If it sounds like I’m against time-travel, I protest. Far from it! I think it is a “project” too expensive to pursue in our current times when so many other projects are more urgent. Secretly, though, I hope someone is working on it, in spite of the frivolous nature of the effort.

It’s not that I expect it all to have good outcomes. Somehow, I expect all explorations to have unforeseen ramifications like those described in one of my favorite books, The Sparrow by Maria Doria Russell. The smallest thing misunderstood may have wildly wide-reaching consequences. From Wikipedia, which some may consider a large source of misunderstandings: “A reviewer at the Library Journal felt that this book was mistakenly categorized as science fiction, and that it is really ‘a philosophical novel about the nature of good and evil and what happens when a man tries to do the right thing, for the right reasons and ends up causing incalculable harm’.”

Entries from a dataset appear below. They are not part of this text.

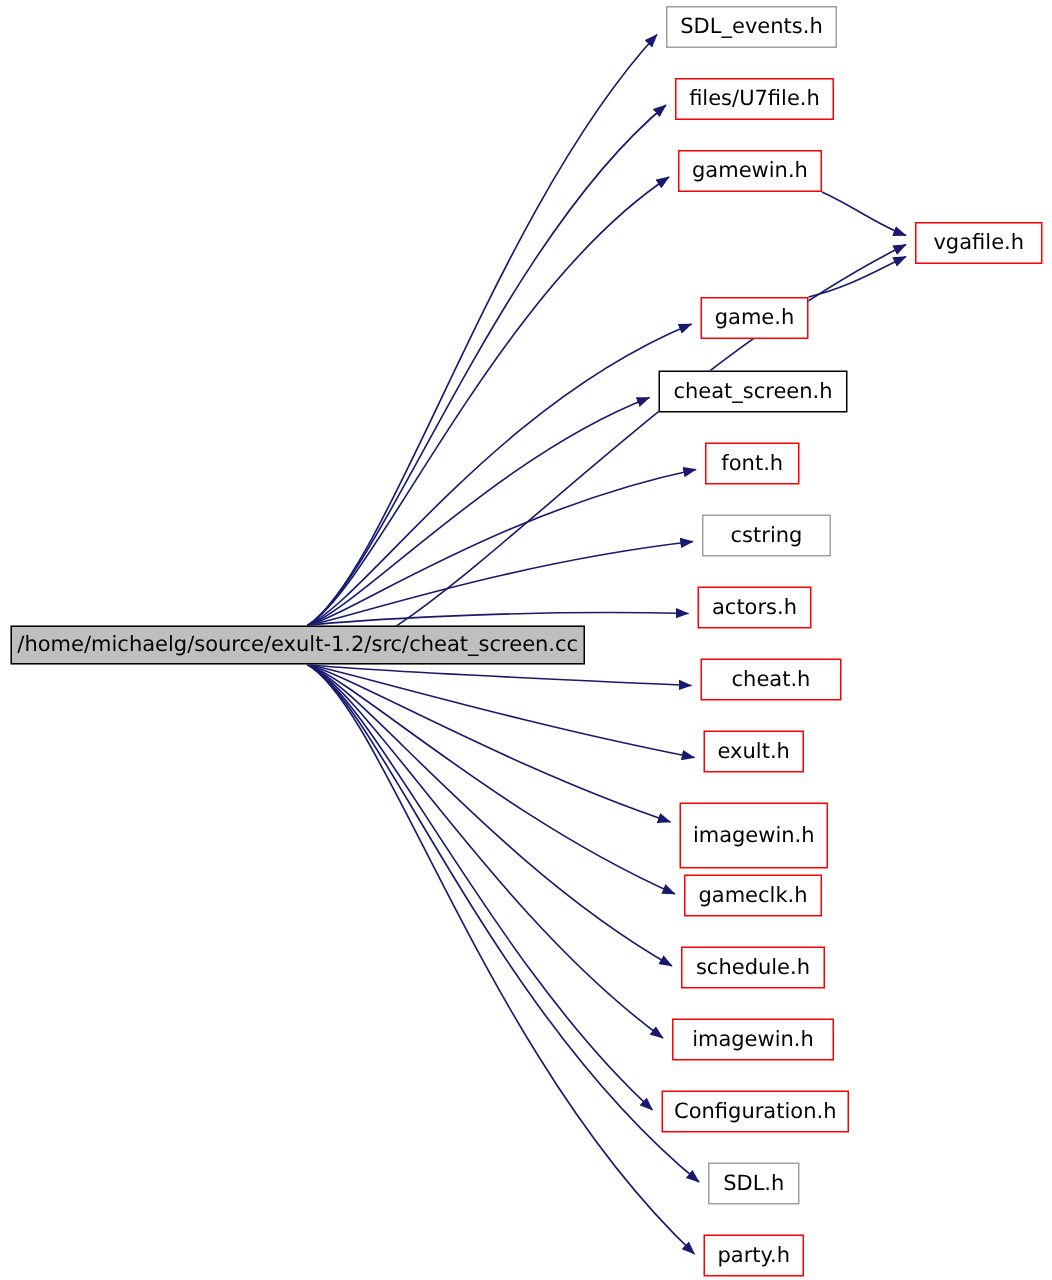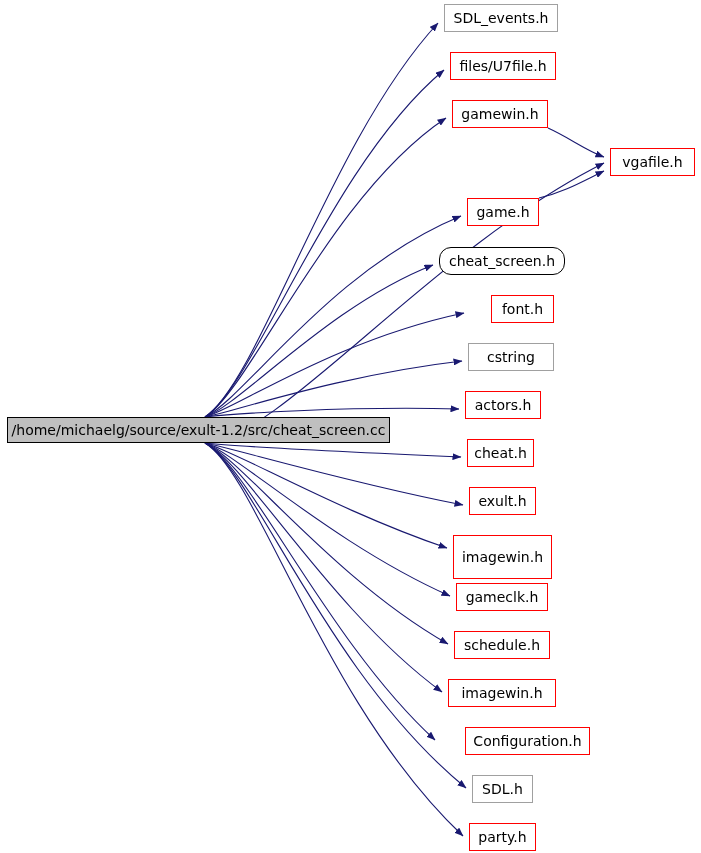"cheat_screen.h" div.node { border-radius: 12px -> none }
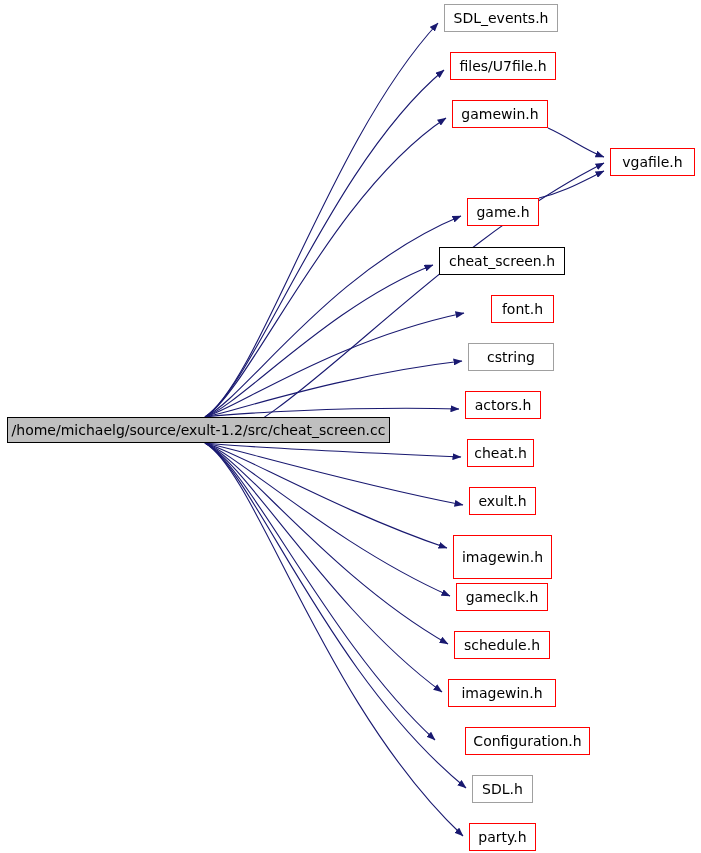"font.h" div.node { left: 491px -> 470px }
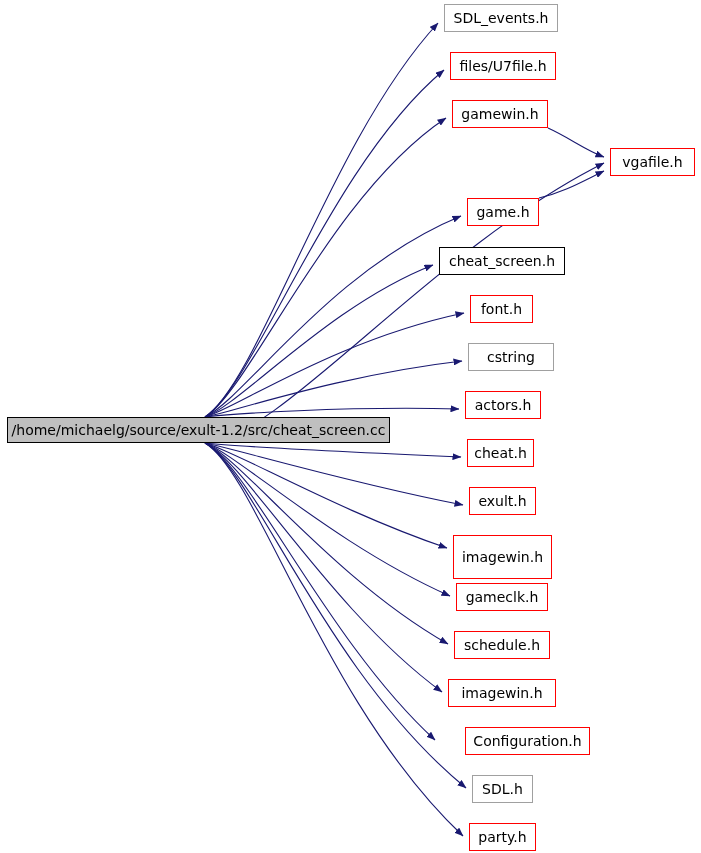"cheat.h" div.node { width: 67px -> 94px }
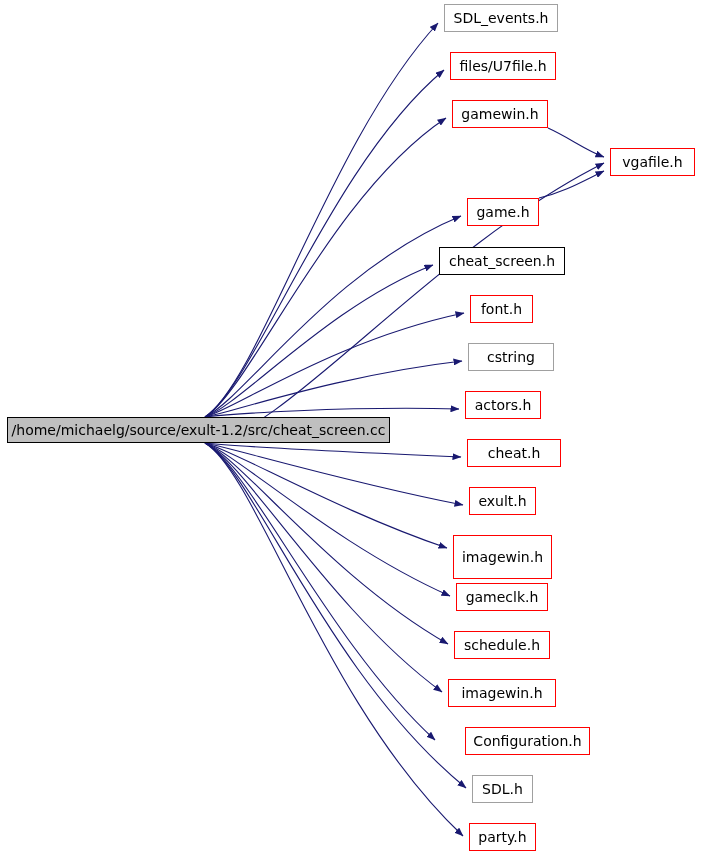"Configuration.h" div.node { margin-left: 24px -> none }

While The Sparrow isn’t about time travel but about travel to an alien culture, we sometimes forget that in observing the imagery of people from the past, even what seems like the familiar past, is in many ways an alien culture. The space explorers knew they were meeting with creatures whose world is completely different from our own. In our own view of history, it’s too easy for us to place our expectations and understandings upon an image out of context and come up with a (probably) wrong conclusion.

For instance, in the petroglyphs in the American southwest, there are some (I have to say it) totally cool depictions of what we, in our experience of space exploration and science fiction movies, are pretty sure are people in space suits. They look a lot like Neil Armstrong taking one small step. But that’s because we’ve seen the images of astronauts and what they had to wear to breathe, etc and in looking at the bubble-headed people carved into the side of a sandstone cliff, we think, “Dude. Aliens.” That’s us coming up with that conclusion; the Puebloans very likely had something else completely different in mind.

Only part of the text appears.